> _WORK INSTRUCTION_: Exact reproduction of the following data is required.

> _RECORD SET_:
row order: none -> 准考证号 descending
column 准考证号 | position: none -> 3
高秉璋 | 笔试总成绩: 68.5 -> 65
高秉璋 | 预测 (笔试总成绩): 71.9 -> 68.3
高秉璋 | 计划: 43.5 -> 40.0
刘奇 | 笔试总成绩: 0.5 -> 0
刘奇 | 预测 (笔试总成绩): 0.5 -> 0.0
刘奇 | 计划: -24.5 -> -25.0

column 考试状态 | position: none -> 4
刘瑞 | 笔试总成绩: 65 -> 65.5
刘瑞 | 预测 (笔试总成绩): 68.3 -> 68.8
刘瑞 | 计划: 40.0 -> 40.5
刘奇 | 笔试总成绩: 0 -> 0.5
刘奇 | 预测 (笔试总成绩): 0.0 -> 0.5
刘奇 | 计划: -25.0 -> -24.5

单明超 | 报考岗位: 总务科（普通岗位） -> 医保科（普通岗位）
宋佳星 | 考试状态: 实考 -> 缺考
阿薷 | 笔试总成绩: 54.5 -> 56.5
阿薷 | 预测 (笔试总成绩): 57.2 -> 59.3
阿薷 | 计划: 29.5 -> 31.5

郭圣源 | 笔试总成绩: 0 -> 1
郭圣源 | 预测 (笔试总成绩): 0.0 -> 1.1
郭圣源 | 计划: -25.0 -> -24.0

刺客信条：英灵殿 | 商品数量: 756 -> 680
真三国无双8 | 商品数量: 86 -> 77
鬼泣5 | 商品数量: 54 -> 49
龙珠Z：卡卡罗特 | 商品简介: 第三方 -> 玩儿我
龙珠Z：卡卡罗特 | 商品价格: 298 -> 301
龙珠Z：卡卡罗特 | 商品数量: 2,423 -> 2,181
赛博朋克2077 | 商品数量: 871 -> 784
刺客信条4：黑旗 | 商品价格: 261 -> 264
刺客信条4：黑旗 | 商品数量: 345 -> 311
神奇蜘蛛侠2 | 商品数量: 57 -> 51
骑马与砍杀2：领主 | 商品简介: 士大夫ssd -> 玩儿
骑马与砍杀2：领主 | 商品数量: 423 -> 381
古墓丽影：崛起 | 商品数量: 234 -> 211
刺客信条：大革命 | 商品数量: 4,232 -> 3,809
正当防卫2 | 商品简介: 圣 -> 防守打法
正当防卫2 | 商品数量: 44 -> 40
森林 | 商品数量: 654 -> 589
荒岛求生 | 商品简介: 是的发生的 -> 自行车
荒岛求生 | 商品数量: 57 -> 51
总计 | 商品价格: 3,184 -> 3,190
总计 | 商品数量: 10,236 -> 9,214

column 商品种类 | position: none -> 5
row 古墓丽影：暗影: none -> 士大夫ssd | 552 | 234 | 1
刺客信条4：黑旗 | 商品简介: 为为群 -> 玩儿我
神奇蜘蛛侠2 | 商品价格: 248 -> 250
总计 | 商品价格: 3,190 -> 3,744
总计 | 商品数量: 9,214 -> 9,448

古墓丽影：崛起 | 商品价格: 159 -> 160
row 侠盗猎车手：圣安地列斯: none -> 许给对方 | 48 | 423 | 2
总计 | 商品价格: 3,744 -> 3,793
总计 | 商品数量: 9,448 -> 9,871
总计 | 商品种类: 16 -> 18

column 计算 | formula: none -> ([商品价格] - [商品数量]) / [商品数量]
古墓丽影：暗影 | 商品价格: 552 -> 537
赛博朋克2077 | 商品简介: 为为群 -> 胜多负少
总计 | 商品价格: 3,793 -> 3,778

> _EXERCISE ANSWER_:
row order: none -> 准考证号 descending
column 准考证号 | position: none -> 3
高秉璋 | 笔试总成绩: 68.5 -> 65
高秉璋 | 预测 (笔试总成绩): 71.9 -> 68.3
高秉璋 | 计划: 43.5 -> 40.0
刘奇 | 笔试总成绩: 0.5 -> 0
刘奇 | 预测 (笔试总成绩): 0.5 -> 0.0
刘奇 | 计划: -24.5 -> -25.0

column 考试状态 | position: none -> 4
刘瑞 | 笔试总成绩: 65 -> 65.5
刘瑞 | 预测 (笔试总成绩): 68.3 -> 68.8
刘瑞 | 计划: 40.0 -> 40.5
刘奇 | 笔试总成绩: 0 -> 0.5
刘奇 | 预测 (笔试总成绩): 0.0 -> 0.5
刘奇 | 计划: -25.0 -> -24.5

单明超 | 报考岗位: 总务科（普通岗位） -> 医保科（普通岗位）
宋佳星 | 考试状态: 实考 -> 缺考
阿薷 | 笔试总成绩: 54.5 -> 56.5
阿薷 | 预测 (笔试总成绩): 57.2 -> 59.3
阿薷 | 计划: 29.5 -> 31.5

郭圣源 | 笔试总成绩: 0 -> 1
郭圣源 | 预测 (笔试总成绩): 0.0 -> 1.1
郭圣源 | 计划: -25.0 -> -24.0

刺客信条：英灵殿 | 商品数量: 756 -> 680
真三国无双8 | 商品数量: 86 -> 77
鬼泣5 | 商品数量: 54 -> 49
龙珠Z：卡卡罗特 | 商品简介: 第三方 -> 玩儿我
龙珠Z：卡卡罗特 | 商品价格: 298 -> 301
龙珠Z：卡卡罗特 | 商品数量: 2,423 -> 2,181
赛博朋克2077 | 商品数量: 871 -> 784
刺客信条4：黑旗 | 商品价格: 261 -> 264
刺客信条4：黑旗 | 商品数量: 345 -> 311
神奇蜘蛛侠2 | 商品数量: 57 -> 51
骑马与砍杀2：领主 | 商品简介: 士大夫ssd -> 玩儿
骑马与砍杀2：领主 | 商品数量: 423 -> 381
古墓丽影：崛起 | 商品数量: 234 -> 211
刺客信条：大革命 | 商品数量: 4,232 -> 3,809
正当防卫2 | 商品简介: 圣 -> 防守打法
正当防卫2 | 商品数量: 44 -> 40
森林 | 商品数量: 654 -> 589
荒岛求生 | 商品简介: 是的发生的 -> 自行车
荒岛求生 | 商品数量: 57 -> 51
总计 | 商品价格: 3,184 -> 3,190
总计 | 商品数量: 10,236 -> 9,214

column 商品种类 | position: none -> 5
row 古墓丽影：暗影: none -> 士大夫ssd | 552 | 234 | 1
刺客信条4：黑旗 | 商品简介: 为为群 -> 玩儿我
神奇蜘蛛侠2 | 商品价格: 248 -> 250
总计 | 商品价格: 3,190 -> 3,744
总计 | 商品数量: 9,214 -> 9,448

古墓丽影：崛起 | 商品价格: 159 -> 160
row 侠盗猎车手：圣安地列斯: none -> 许给对方 | 48 | 423 | 2
总计 | 商品价格: 3,744 -> 3,793
总计 | 商品数量: 9,448 -> 9,871
总计 | 商品种类: 16 -> 18

column 计算 | formula: none -> ([商品价格] - [商品数量]) / [商品数量]
古墓丽影：暗影 | 商品价格: 552 -> 537
赛博朋克2077 | 商品简介: 为为群 -> 胜多负少
总计 | 商品价格: 3,793 -> 3,778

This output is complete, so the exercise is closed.